Refactoring: Explained

Yesterday, at work, we had a very lively discussion about refactoring. I took a few things away from that discussion and thought I would address these in this particular entry.

First, I believe there is a fundamental misunderstanding of the definition of refactoring. Refactoring, as defined by Martin Fowler in his book is “a disciplined technique for restructuring an existing body of code, altering its internal structure without changing its external behavior”. Refactoring can be used as both a verb and as a noun. When used as a noun, refactoring is a small behavior preserving transformation. Grouping several of these transformations defines the verb of refactoring.

That said, by looking again at the definition, it is important to realize that you do not “refactor” a UI, in the same way that you do not “refactor” a word document. The key part of the definition is “altering its internal structure without changing its external behavior”. When you work with UI changes, you are redesigning an interface, not refactoring it.

Another point that I took away from our discussion was the lack of understanding how small a refactoring actually is.
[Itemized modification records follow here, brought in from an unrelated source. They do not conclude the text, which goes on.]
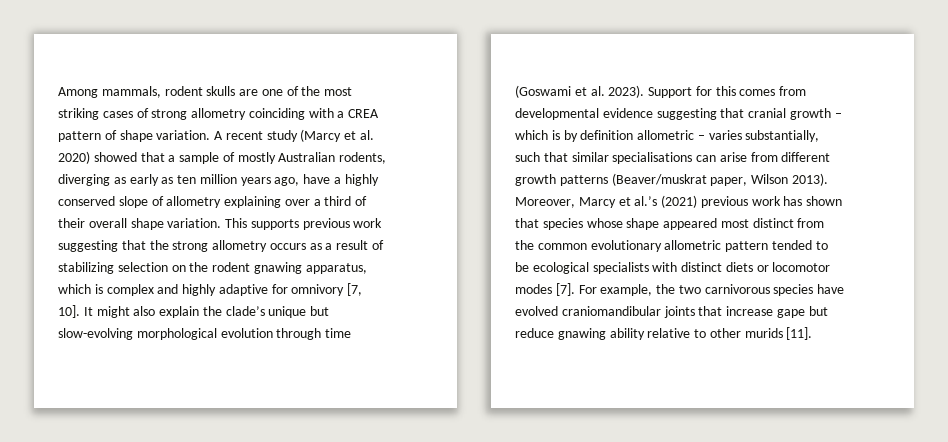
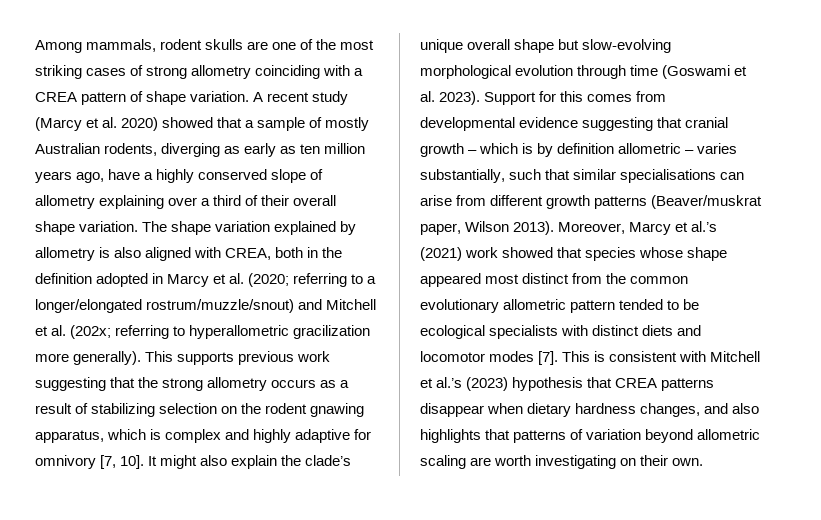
+ The shape variation explained by allometry is also aligned with CREA, both in the definition adopted in Marcy et al. (2020; referring to a longer/elongated rostrum/muzzle/snout) and Mitchell et al. (202x; referring to hyperallometric gracilization more generally).
- It might also explain the clade’s unique but slow-evolving morphological evolution through time (Goswami et al. 2023).
+ It might also explain the clade’s unique overall shape but slow-evolving morphological evolution through time (Goswami et al. 2023).
- Moreover, Marcy et al.’s (2021) previous work has shown that species whose shape appeared most distinct from the common evolutionary allometric pattern tended to be ecological specialists with distinct diets or locomotor modes [7].
+ Moreover, Marcy et al.’s (2021) work showed that species whose shape appeared most distinct from the common evolutionary allometric pattern tended to be ecological specialists with distinct diets and locomotor modes [7].
- For example, the two carnivorous species have evolved craniomandibular joints that increase gape but reduce gnawing ability relative to other murids [11].
+ This is consistent with Mitchell et al.’s (2023) hypothesis that CREA patterns disappear when dietary hardness changes, and also highlights that patterns of variation beyond allometric scaling are worth investigating on their own.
Its important to note that coming to a loosely coupled, highly cohesive solution is the result of an iterative process of going through these very small transformations, which will lead you to the ultimate goal.

The key blocker to getting legacy code under test is breaking dependencies, so lets look at how we can accomplish this with a small series of refactorings. Let’s say we have a simple class that uses HttpSessionState extensively. Our goal is to get this class under test.

The legacy code that we are looking at is defined like this:

public class MyPage
{
    public void Method1()
    {
        HttpContext.Current.Session["key"] = "value1";
    }

    public void Method2()
    {
        string s = HttpContext.Current.Session["key2"];
        // do something with s
    }

    public void Method3()
    {
        string s = HttpContext.Current.Session["key"];
        // do something with s
    }
}

We can see here that we have a little bit of code duplication. It may not be completely obvious where the duplication lies right now. However, after applying one simple refactoring, called ExtractMethod, to this code we can see how we’ve eliminated duplication.

public class MyPage
{
    public void Method1()
    {
        AddToSession("key", "value1");
    }

    public void Method2()
    {
        string s = RetrieveFromSession("key2");
        // do something with s
    }

    public void Method3()
    {
        string s = RetrieveFromSession("key");
        // do something with s
    }

    public string RetrieveFromSession(string key)
    {
        return HttpContext.Current.Session[key];
    }

    public void AddToSession(string key, string value)
    {
        HttpContext.Current.Session[key] = value;
    }
}

This simple extract method refactoring actually accomplished a great deal for this code. Primarily, we have now encapsulated our Session store behind some methods. If we want to change how this class works with Session, we are now only changing it in one method, rather than throughout the entire class. So, as we can see by performing one very small behavior preserving transformation to the code, we’ve increased its maintainability.

Lets move on to the next step to getting this code under test. As most anyone who has tried to get an HttpContext in an NUnit test can attest to, this is virtually impossible. Sure, I know there are numerous hacks available on how to accomplish this, however, our goal is two fold. First, to get it under test, and second to break dependencies.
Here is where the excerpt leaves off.